When I started writing the key scene I realized that the arrangement of personnel was too complicated to keep in my head.  So using my vast graphics skills  I drew this diagram of the dinner table:


Perhaps not the most exciting bit of art you have seen today.  But it had an electrifying effect on me.  I suddenly had a tangible, palpable sense of the place and people I was writing about.

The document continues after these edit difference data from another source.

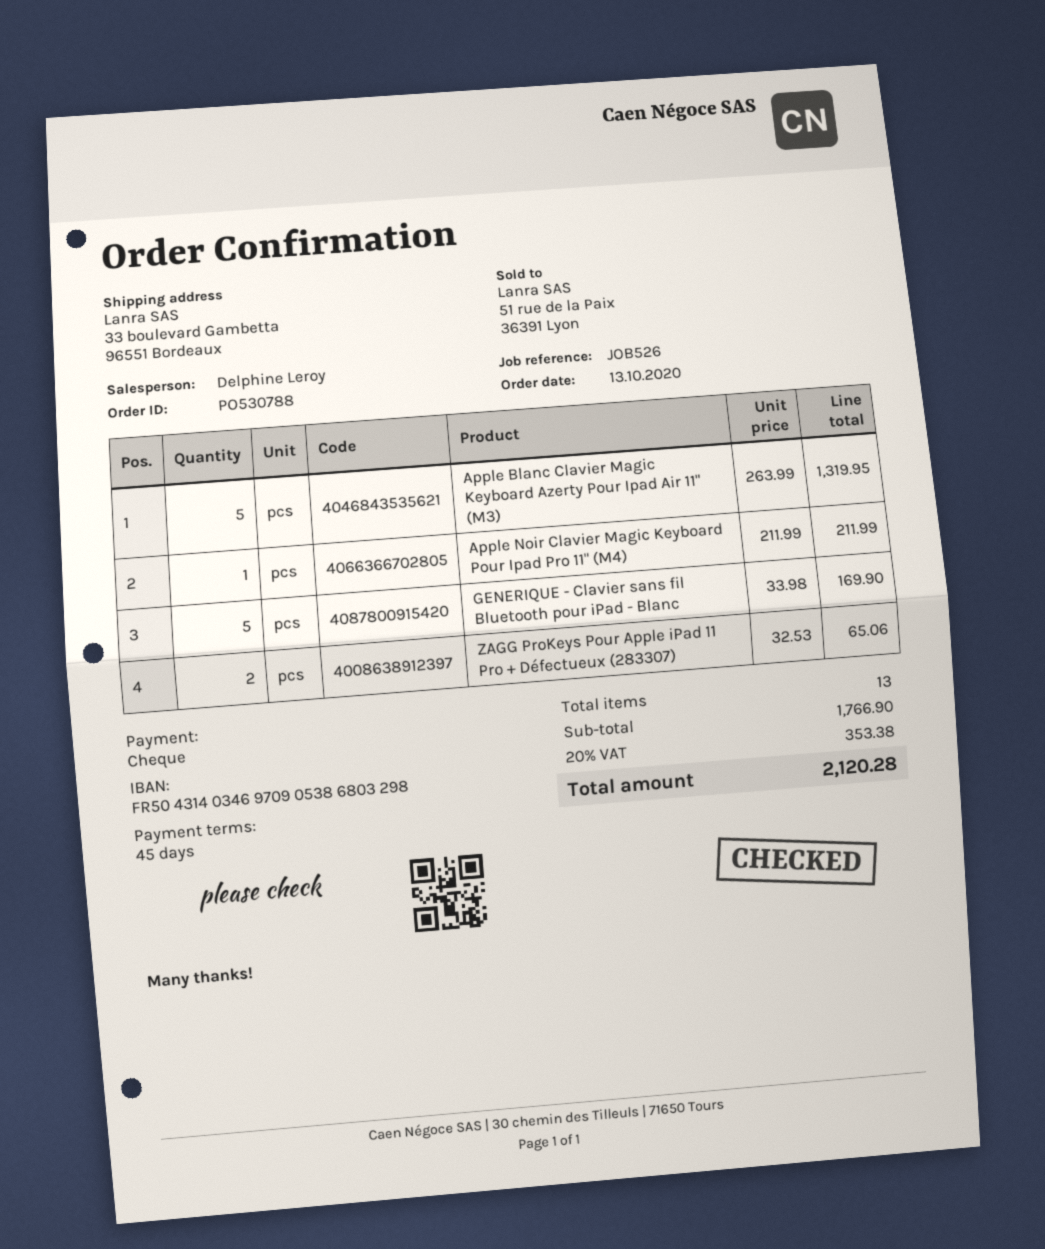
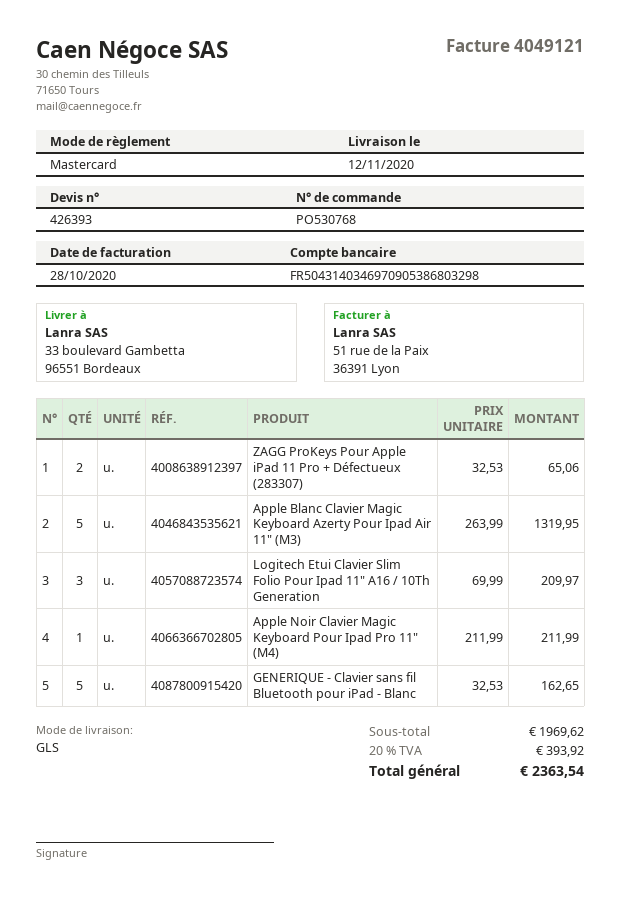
order number: PO530788 -> PO530768
payment method: cheque -> Mastercard
GENERIQUE - Clavier sans fil Bluetooth pour iPad - Blanc: 5 x 33.98 = 169.90 -> 5 x 32.53 = 162.65
Logitech Etui Clavier Slim Folio Pour Ipad 11" A16 / 10Th Generation: none -> 3 x 69.99 = 209.97
subtotal: 1766.90 -> 1969.62
tax: 20% = 353.38 -> 20% = 393.92
total: 2120.28 -> 2363.54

And that got me thinking about other times that an image made my own fiction more real to me.  When I was writing Greenfellas, I wanted to have illustrations of my major Mafia characters.  And I found photos of them, but oddly enough they were in The Sixth Family, Lee Lamothe's book about the mob in Montreal.  How did those Canadians get to look so much like my New Jersey mobsters?
 
I am working on another story which may or may not get finished.  The working title is "Underpass," and it was inspired by the trail under a major highway in the city where I live.  So I went and took some pictures of it, which are now installed in my draft for inspiration.

Do other writers use these physical cues in their writing?
The novelist Diane Chamberlain is my sister (or should I say my sister   is the novelist Diane Chamberlain?) and she gave me permission to tell you the following story.  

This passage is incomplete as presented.